Se apreciará por expertos en la materia que se pueden hacer numerosas variaciones y/o modificaciones a la invención mostrada en las realizaciones específicas sin apartarse del alcance de la invención, como se define en las reivindicaciones adjuntas.

Claims

1. Un método in vitro para adherir condrocitos a un componente sin células, que comprende las etapas de:

: proporcionar un componente sin células y un medio de cultivo de células que comprenda condrocitos e

: incubar dicho componente sin células con el medio de cultivo de células dispersado sobre una superficie porosa del componente sin células,

caracterizado por que

dicho componente sin células comprende una membrana bicapa con una superficie porosa y una superficie densa y

los condrocitos se adhieren a dicha superficie porosa.

2. El método según la reivindicación 1, en el que dicho componente sin células es una matriz de colágeno.

3. El método según la reivindicación 2, en el que dicha matriz de colágeno consiste en colágeno de tipo I y de tipo III.

4. El método según la reivindicación 2, en el que dicha matriz de colágeno consiste en colágeno de tipo II.

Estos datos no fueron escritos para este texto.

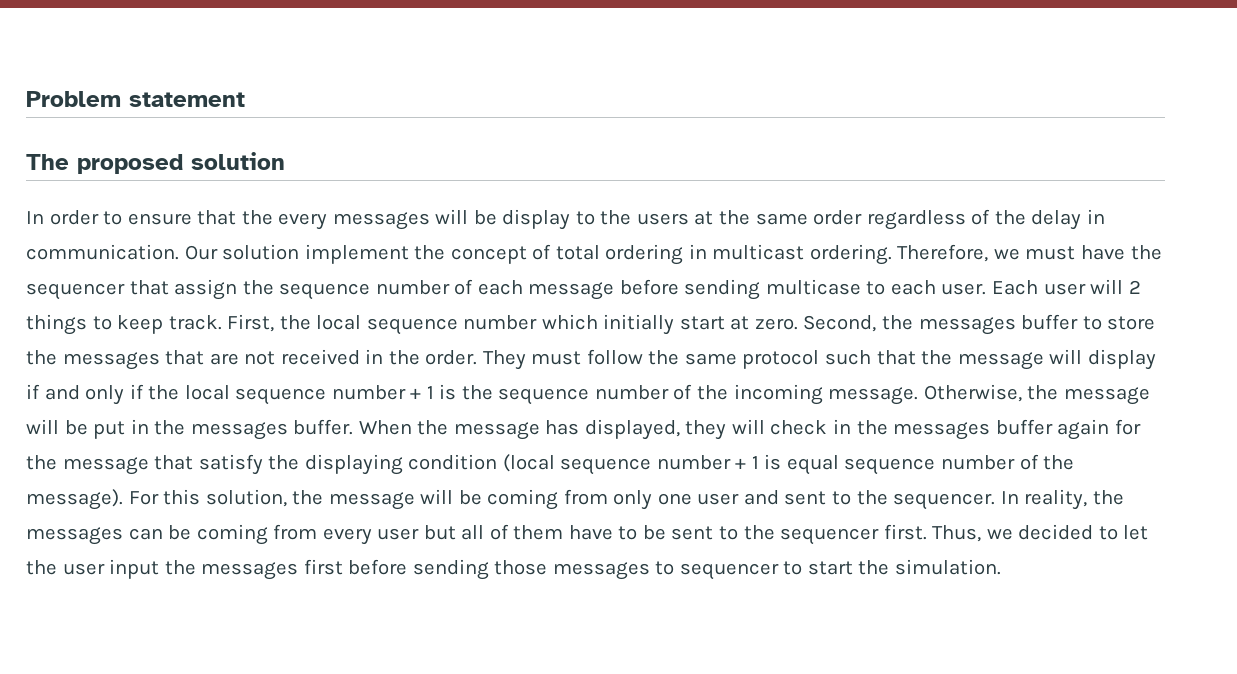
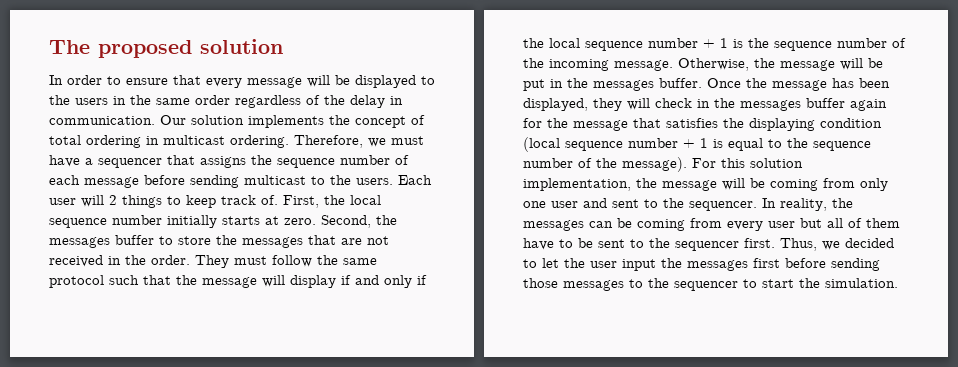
- Problem statement
- In order to ensure that the every messages will be display to the users at the same order regardless of the delay in communication.
+ In order to ensure that every message will be displayed to the users in the same order regardless of the delay in communication.
- Our solution implement the concept of total ordering in multicast ordering.
+ Our solution implements the concept of total ordering in multicast ordering.
- Therefore, we must have the sequencer that assign the sequence number of each message before sending multicase to each user.
+ Therefore, we must have a sequencer that assigns the sequence number of each message before sending multicast to the users.
- Each user will 2 things to keep track.
+ Each user will 2 things to keep track of.
- First, the local sequence number which initially start at zero.
+ First, the local sequence number initially starts at zero.
- When the message has displayed, they will check in the messages buffer again for the message that satisfy the displaying condition (local sequence number + 1 is equal sequence number of the message).
+ Once the message has been displayed, they will check in the messages buffer again for the message that satisfies the displaying condition (local sequence number + 1 is equal to the sequence number of the message).
- For this solution, the message will be coming from only one user and sent to the sequencer.
+ For this solution implementation, the message will be coming from only one user and sent to the sequencer.
- Thus, we decided to let the user input the messages first before sending those messages to sequencer to start the simulation.
+ Thus, we decided to let the user input the messages first before sending those messages to the sequencer to start the simulation.

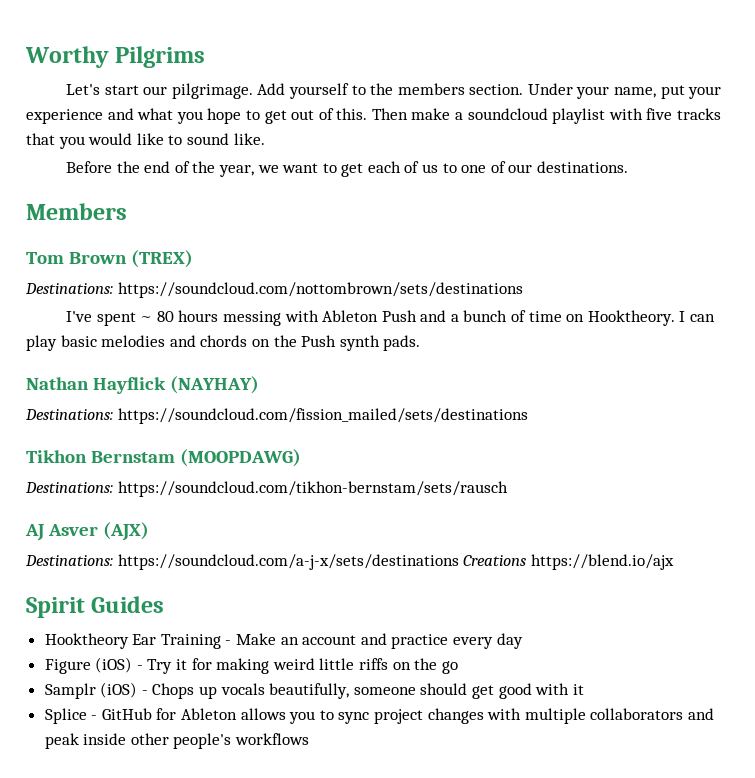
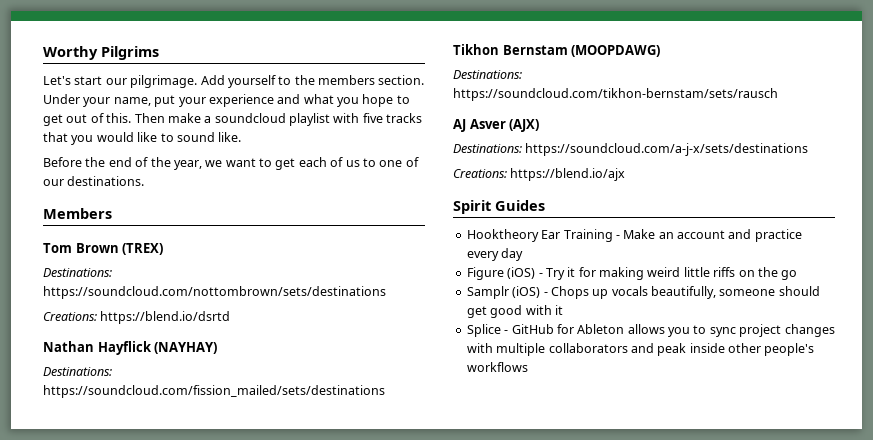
- I've spent ~ 80 hours messing with Ableton Push and a bunch of time on Hooktheory. I can play basic melodies and chords on the Push synth pads.
+ Creations: https://blend.io/dsrtd
- Destinations: https://soundcloud.com/a-j-x/sets/destinations Creations https://blend.io/ajx
+ Destinations: https://soundcloud.com/a-j-x/sets/destinations
+ Creations: https://blend.io/ajx

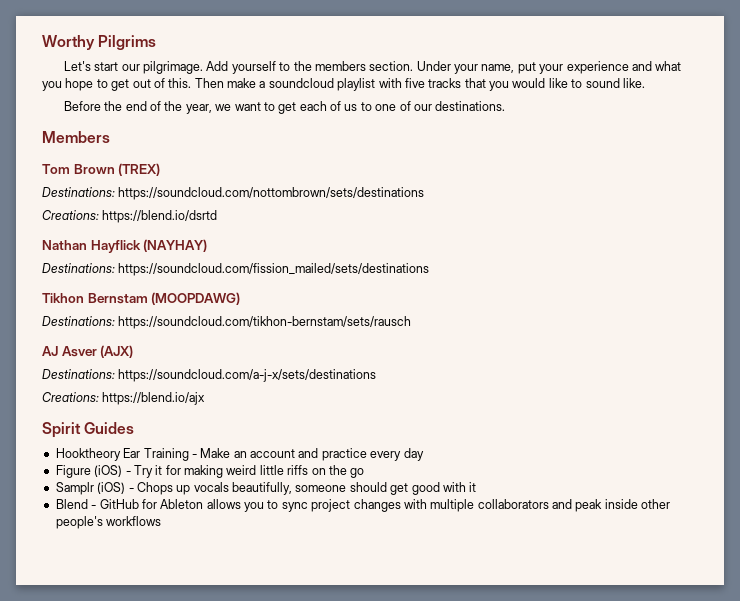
- Splice - GitHub for Ableton allows you to sync project changes with multiple collaborators and peak inside other people's workflows
+ Blend - GitHub for Ableton allows you to sync project changes with multiple collaborators and peak inside other people's workflows

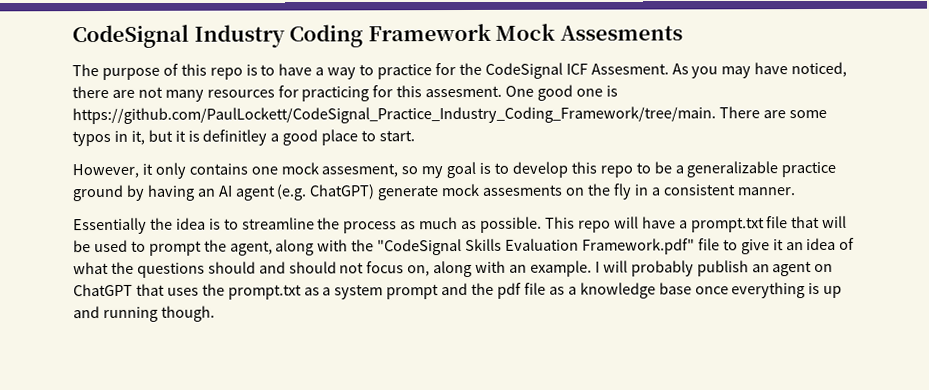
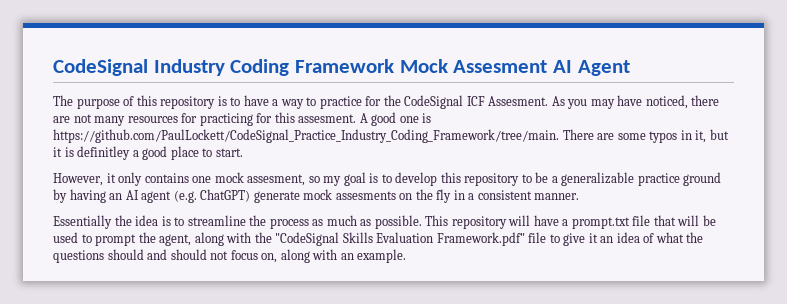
- CodeSignal Industry Coding Framework Mock Assesments
+ CodeSignal Industry Coding Framework Mock Assesment AI Agent
- The purpose of this repo is to have a way to practice for the CodeSignal ICF Assesment.
+ The purpose of this repository is to have a way to practice for the CodeSignal ICF Assesment.
- One good one is https://github.com/PaulLockett/CodeSignal_Practice_Industry_Coding_Framework/tree/main. There are some typos in it, but it is definitley a good place to start.
+ A good one is https://github.com/PaulLockett/CodeSignal_Practice_Industry_Coding_Framework/tree/main. There are some typos in it, but it is definitley a good place to start.
- However, it only contains one mock assesment, so my goal is to develop this repo to be a generalizable practice ground by having an AI agent (e.g. ChatGPT) generate mock assesments on the fly in a consistent manner.
+ However, it only contains one mock assesment, so my goal is to develop this repository to be a generalizable practice ground by having an AI agent (e.g. ChatGPT) generate mock assesments on the fly in a consistent manner.
- This repo will have a prompt.txt file that will be used to prompt the agent, along with the "CodeSignal Skills Evaluation Framework.pdf" file to give it an idea of what the questions should and should not focus on, along with an example. I will probably publish an agent on ChatGPT that uses the prompt.txt as a system prompt and the pdf file as a knowledge base once everything is up and running though.
+ This repository will have a prompt.txt file that will be used to prompt the agent, along with the "CodeSignal Skills Evaluation Framework.pdf" file to give it an idea of what the questions should and should not focus on, along with an example.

5. El método según la reivindicación 2, en el que dicha matriz de colágeno consiste en colágeno de tipo I.

6. El método según cualquiera de las reivindicaciones 1 a 5, en el que dicha matriz de componente sin células o de colágeno es reabsorbible.

7. El método según cualquiera de las reivindicaciones 1 a 6, en el que dichos condrocitos son autógenos, alogénicos o xenogénicos.

8. El método según cualquiera de las reivindicaciones 1 a 7, que comprende además la etapa de aplicar un adhesivo biocompatible sobre dicho componente sin células.

9. El método según cualquiera de las reivindicaciones 1 a 8, en el que dicho componente se adapta para que se disponga en un defecto de cartílago articular.